We have heard many times that, in very difficult situations, praying and reading the scriptures is just not enough. I agree that it might not be enough, but it is an extremely powerful start. It is the formulation of a strong and sure foundation. Yes, after the prayer and scriptures, we now need to reach out, stretch out, and do our part. It is so much easier and so much more effective to do so with the Spirit, power, and revelation, garnered through the Scriptures and through prayer.

I have always struggled to understand how not being tempted beyond what we are able to endure applies to mental and physical ailments, and their accompanying behaviors. The answer is much more complicated and at the same time extremely simple. In these cases, it is not a question of temptation, but a question of illness. Part of the commandment to not judge others is the reality of our finite, mortal viewpoint.  We simply do not have the wisdom or information to differentiate between the two.

We can no more condemn those who succumbed to suicide due to the side effects of depression and anxiety, then we can condemn the child who cannot run because of a broken leg. The Savior loves us. He sees us through an infinite lens of love and compassion. He never throws anything in front of us that is not in His plan for our perfection and redemption.

The growth and refinement of the church culture.

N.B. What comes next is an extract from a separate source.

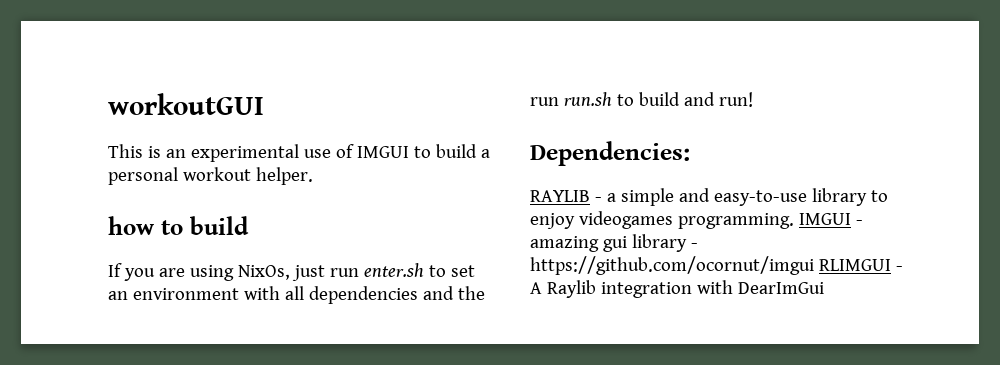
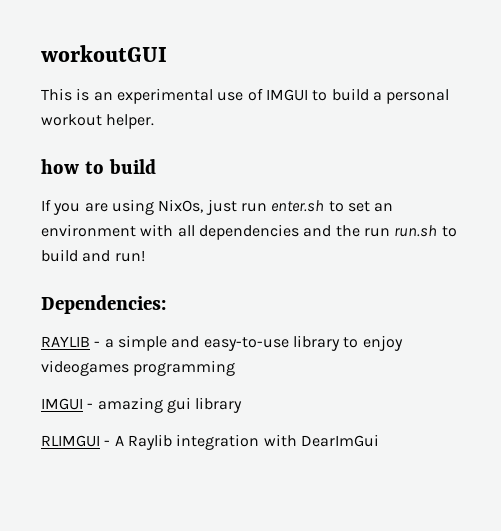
- RAYLIB - a simple and easy-to-use library to enjoy videogames programming. IMGUI - amazing gui library - https://github.com/ocornut/imgui RLIMGUI - A Raylib integration with DearImGui
+ RAYLIB - a simple and easy-to-use library to enjoy videogames programming
+ IMGUI - amazing gui library
+ RLIMGUI - A Raylib integration with DearImGui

I love The Church of Jesus Christ of Latter-Day Saints, even more for all of its imperfections and the imperfections of the people who serve and worship beside me. I am filled with joy at the progress we have made as a church culture. We are growing from the unyielding, Puritan mentality of my youth, to a church of grace, forgiveness, and love.  

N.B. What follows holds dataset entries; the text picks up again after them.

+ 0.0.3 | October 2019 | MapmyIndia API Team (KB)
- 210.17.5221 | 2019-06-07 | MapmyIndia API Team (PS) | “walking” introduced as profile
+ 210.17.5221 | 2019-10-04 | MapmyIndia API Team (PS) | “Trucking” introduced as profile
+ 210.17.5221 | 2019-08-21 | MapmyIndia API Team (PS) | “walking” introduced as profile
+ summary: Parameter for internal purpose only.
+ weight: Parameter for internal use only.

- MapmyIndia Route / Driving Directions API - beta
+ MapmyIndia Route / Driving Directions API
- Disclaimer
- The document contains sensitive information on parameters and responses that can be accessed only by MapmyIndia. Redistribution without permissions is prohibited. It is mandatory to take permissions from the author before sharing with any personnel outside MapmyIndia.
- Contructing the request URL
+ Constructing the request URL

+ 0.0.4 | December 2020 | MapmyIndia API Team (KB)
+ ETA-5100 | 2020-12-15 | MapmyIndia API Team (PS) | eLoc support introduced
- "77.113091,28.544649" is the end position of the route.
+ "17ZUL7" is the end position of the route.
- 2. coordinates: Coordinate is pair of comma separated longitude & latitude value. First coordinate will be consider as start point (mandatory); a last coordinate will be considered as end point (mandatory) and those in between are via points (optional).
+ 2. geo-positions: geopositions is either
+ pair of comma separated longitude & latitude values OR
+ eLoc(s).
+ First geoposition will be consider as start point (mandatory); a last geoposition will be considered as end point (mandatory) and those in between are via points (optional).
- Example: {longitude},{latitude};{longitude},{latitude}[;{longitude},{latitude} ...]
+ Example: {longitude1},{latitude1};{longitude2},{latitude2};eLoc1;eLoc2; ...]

In all facets of the Church, and through all the generations of members that seek the Lord, no matter our imperfections, collectively or individually, the Gospel of Jesus Christ shines through. Through my numerous imperfections, and the imperfections of His Church, I have come to understand His patience and long-suffering. The culture surrounding His Church may be flawed, but as we seek to understand and follow Him, the culture will reflect more and more our belief and trust in Him and the purity of his doctrine.